DeShaun and Stuart jumped back to the crowd side of the barricade just as a furious brawl broke out. Bodies, fists, and screams filled the air as more and more people converged. The boys ran to cover Candace.

Just a few yards away, the parade accordioned on itself. A lavender limousine towing a float for Turner’s Wedding Rentals halted across from this pocket of chaos. Amid the lace, frills, and latticework of the display, the performers, costumed as ghost bride, groom, and parson, craned their heads toward the ruckus.

A teen girl in a Barbie costume ran toward the wedding scene, setting her hair on fire with a lighter as she climbed aboard, screaming, “My hair! It’s eating my mind!”

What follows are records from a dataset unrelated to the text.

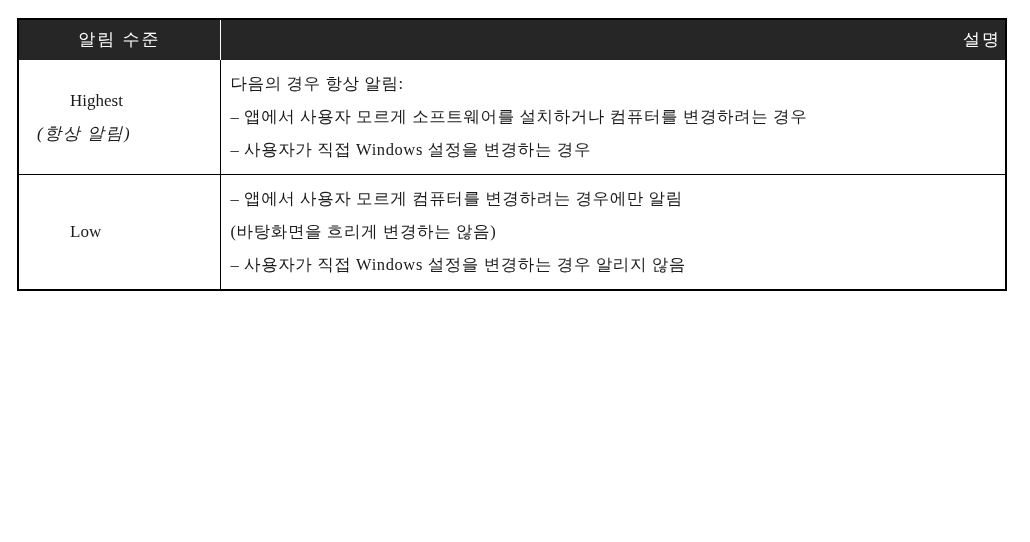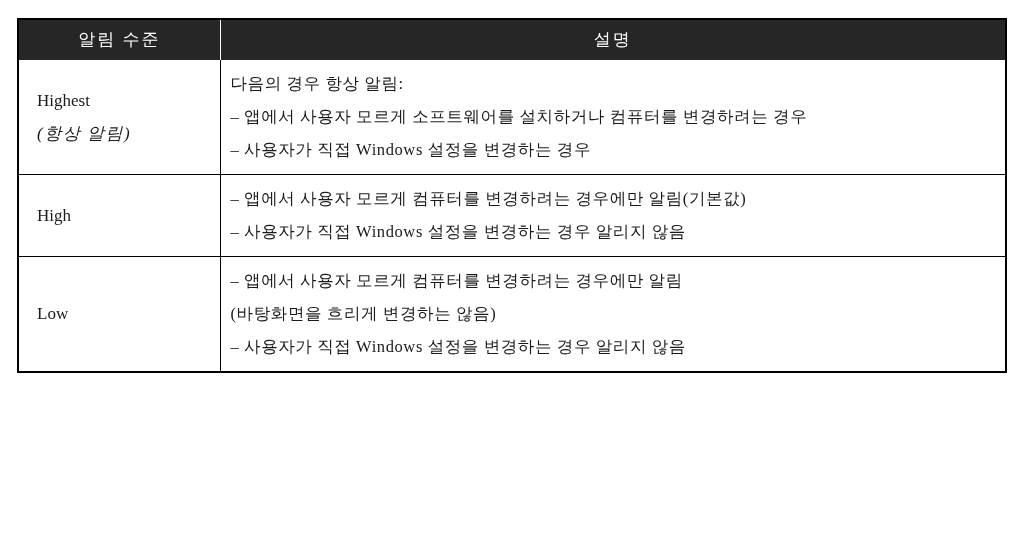--- a/index.html
+++ b/index.html
@@ -43,20 +43,21 @@
     font-weight: normal;
     font-size: 17px;
     letter-spacing: 2px;
     text-align: center;
     padding: 8px 4px 9px 4px;
     border-right: 1px solid #ffffff;
     vertical-align: middle;
   }
   thead th.last-head {
     border-right: none;
+    text-align: right;
   }
 
   tbody td {
     border-top: 1px solid #000000;
     border-right: 1px solid #000000;
     vertical-align: middle;
     color: #1a1a1a;
   }
   tbody td.desc {
     border-right: none;
@@ -66,20 +67,21 @@
   }
 
   td.level {
     padding: 6px 0 6px 18px;
     font-size: 17px;
     line-height: 1.95;
   }
   td.level .lvl-name {
     display: block;
     white-space: nowrap;
+    margin-left: 33px;
   }
   td.level .lvl-sub {
     display: block;
     white-space: nowrap;
     letter-spacing: 1.5px;
     font-style: italic;
   }
 
   td.desc {
     padding: 7px 8px 8px 10px;
@@ -115,29 +117,20 @@
               <span class="lvl-sub">(항상 알림)</span>
             </td>
             <td class="desc">
               <span class="line">다음의 경우 항상 알림:</span>
               <span class="line">– 앱에서 사용자 모르게 소프트웨어를 설치하거나 컴퓨터를 변경하려는 경우</span>
               <span class="line">– 사용자가 직접 Windows 설정을 변경하는 경우</span>
             </td>
           </tr>
           <tr>
             <td class="level">
-              <span class="lvl-name">High</span>
-            </td>
-            <td class="desc">
-              <span class="line">– 앱에서 사용자 모르게 컴퓨터를 변경하려는 경우에만 알림(기본값)</span>
-              <span class="line">– 사용자가 직접 Windows 설정을 변경하는 경우 알리지 않음</span>
-            </td>
-          </tr>
-          <tr>
-            <td class="level">
               <span class="lvl-name">Low</span>
             </td>
             <td class="desc">
               <span class="line">– 앱에서 사용자 모르게 컴퓨터를 변경하려는 경우에만 알림</span>
               <span class="line">(바탕화면을 흐리게 변경하는 않음)</span>
               <span class="line">– 사용자가 직접 Windows 설정을 변경하는 경우 알리지 않음</span>
             </td>
           </tr>
         </tbody>
     </table>

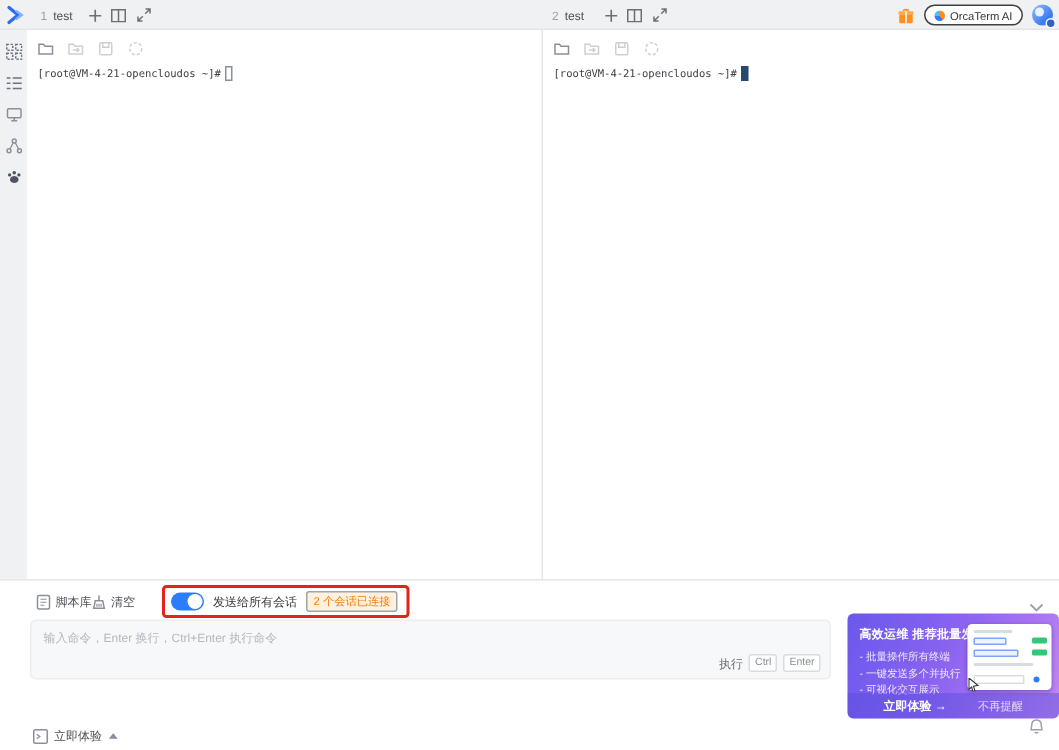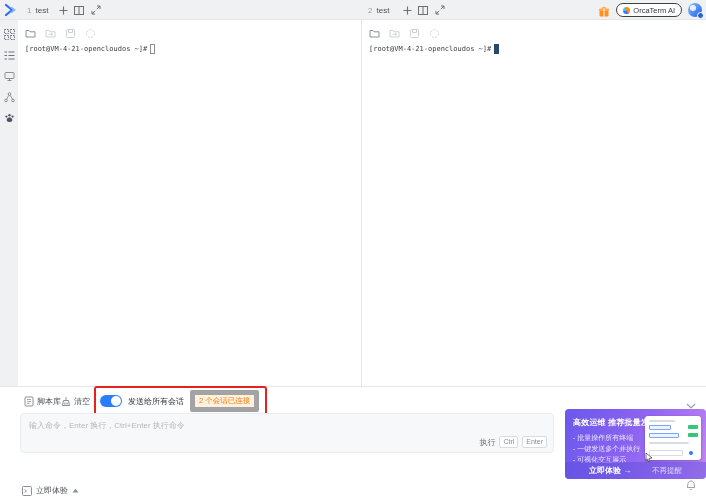--- a/index.html
+++ b/index.html
@@ -50,27 +50,27 @@
   .cursor-outline { width:5px; height:10px; border:1px solid #8a9099; margin-left:3px; }
   .cursor-solid { width:5px; height:10px; background:#27496d; margin-left:3px; }
 
   
   .bottom { position:absolute; left:0; top:386px; width:706px; height:114px;
     background:#fff; border-top:1px solid #e4e6e9; }
   .brow { position:absolute; left:24px; top:5px; height:18px; display:flex;
     align-items:center; }
   .bitem { display:flex; align-items:center; gap:3px; font-size:8px; color:#4c5056; cursor:pointer; }
   .highlight { display:flex; align-items:center; gap:6px; border:2px solid #e2241d;
-    border-radius:3px; padding:2px 6px 2px 4px; margin-left:4px; }
+    border-radius:3px; padding:2px 6px 2px 4px; margin-left:18px; }
   .toggle { position:relative; width:22px; height:12px; border-radius:6px; background:#2b7cff; }
   .toggle .knob { position:absolute; right:1px; top:1px; width:10px; height:10px;
     border-radius:50%; background:#fff; }
   .hl-label { font-size:8px; color:#33363b; }
   .sess-badge { font-size:7.5px; color:#f77c00; background:#fff1e2;
-    border:5px solid #a3a3a3; border-radius:2px; padding:1px 4px; }
+    border:1px solid #a3a3a3; border-radius:2px; padding:1px 4px; }
   .collapse { position:absolute; right:10px; top:8px; }
 
   .inputbox { position:absolute; left:20px; top:26px; width:534px; height:40px;
     background:#f7f8fa; border:1px solid #ebedf0; border-radius:4px; }
   .inputbox textarea { width:100%; height:38px; background:transparent; border:none;
     outline:none; resize:none; font-family:"Liberation Sans", sans-serif;
     font-size:8px; color:#33363b; padding:6px 8px; }
   .inputbox textarea::placeholder { color:#b3b8bf; }
   .exec-row { position:absolute; right:6px; bottom:4px; display:flex; align-items:center;
     gap:4px; font-size:8px; color:#6b7077; }

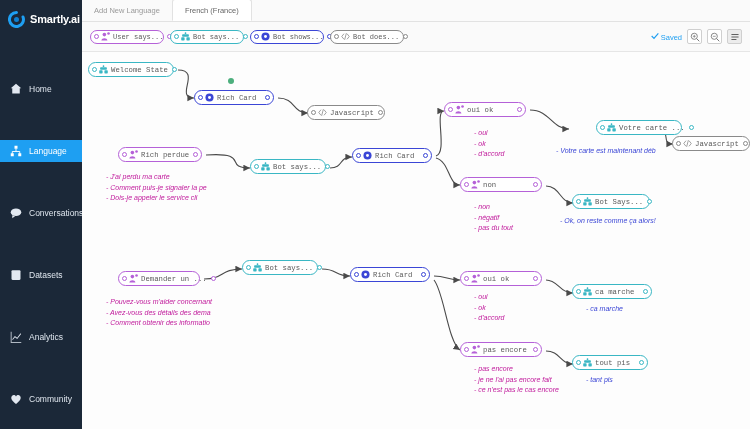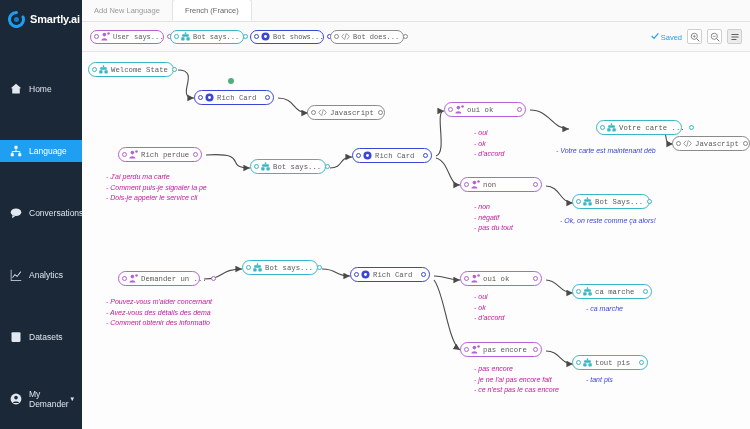--- a/index.html
+++ b/index.html
@@ -156,34 +156,42 @@
             <svg width="12" height="12" viewBox="0 0 16 16" fill="#e2e8f0">
               <ellipse cx="8" cy="7" rx="7" ry="5"></ellipse>
               <path d="M3 11 L3 15 L7 12 z"></path>
             </svg>
           </span>
           <span>Conversations</span>
         </div>
         <div class="nav-item">
           <span class="nav-ico">
             <svg width="12" height="12" viewBox="0 0 16 16" fill="#e2e8f0">
+              <rect x="2" y="1.5" width="12" height="13" rx="1.4"></rect>
+            </svg>
+          </span>
+          <span>Datasets</span>
+        </div>
+        <div class="nav-item">
+          <span class="nav-ico">
+            <svg width="12" height="12" viewBox="0 0 16 16" fill="#e2e8f0">
               <path d="M1 15h14v1H1z"></path>
               <path d="M1 1h1v14H1z"></path>
               <path d="M3 11 L6.5 6.5 L9.5 9 L14 3 L14.8 4 L9.6 10.8 L6.6 8.3 L3.6 12 z"></path>
             </svg>
           </span>
           <span>Analytics</span>
         </div>
         <div class="nav-item">
           <span class="nav-ico">
             <svg width="12" height="12" viewBox="0 0 16 16" fill="#e2e8f0">
-              <rect x="2" y="1.5" width="12" height="13" rx="1.4"></rect>
-            </svg>
-          </span>
-          <span>Datasets</span>
+              <path d="M8 14.5 C2 10 0.5 6.5 2.6 4 C4.3 2 6.8 2.7 8 4.6 C9.2 2.7 11.7 2 13.4 4 C15.5 6.5 14 10 8 14.5 z"></path>
+            </svg>
+          </span>
+          <span>Community</span>
         </div>
         <div class="nav-item">
           <span class="nav-ico">
             <svg width="12" height="12" viewBox="0 0 16 16" fill="#e2e8f0">
               <circle cx="8" cy="8" r="7.2"></circle>
               <circle cx="8" cy="6.2" r="2.4" fill="#1b2838"></circle>
               <path d="M3.4 13.4 C4.2 10.6 11.8 10.6 12.6 13.4 z" fill="#1b2838"></path>
             </svg>
           </span>
           <span>My Demander</span>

The faux phantom wedding party tried to circle and corral her, but she wallowed amid the decorations, which caught and carried the flame.

DeShaun and Stuart guarded Candace on either side. They dashed along the shop walls until they found an open alley and sprinted into it, leaping over trash and boxes.

“What’s wrong with these people?” DeShaun wondered.

“Some kinda mass hysteria,” Stuart guessed, trying to catch his breath.

Candace stopped them. “It happened to me last night!” she exclaimed. “I saw…evil things. Everywhere.”

“What about Dad?” DeShaun huffed.

“And Dennis.”

The big man in the orange jumpsuit came around the corner, his hands and chin smeared with blood. Eyes burning with malice, he ran toward them, bellowing like a hippo, his plastic ball-and-chain prop bouncing behind him.

The kids ran around the corner, much faster than their pursuer. Seeing a panel delivery truck, they dashed to the far side and huddled together, covering their mouths as the man ran past. They heard him stop a few yards away, puffing.

He spun, roaring. They knew he was onto them somehow. They dashed around the back of the truck, where DeShaun tried to raise the sliding door—but found it locked.

“Shit!” Stuart said, as they all searched around for shelter.

Pointing at something along the back walls of the shopping center, DeShaun whispered, “Over there!”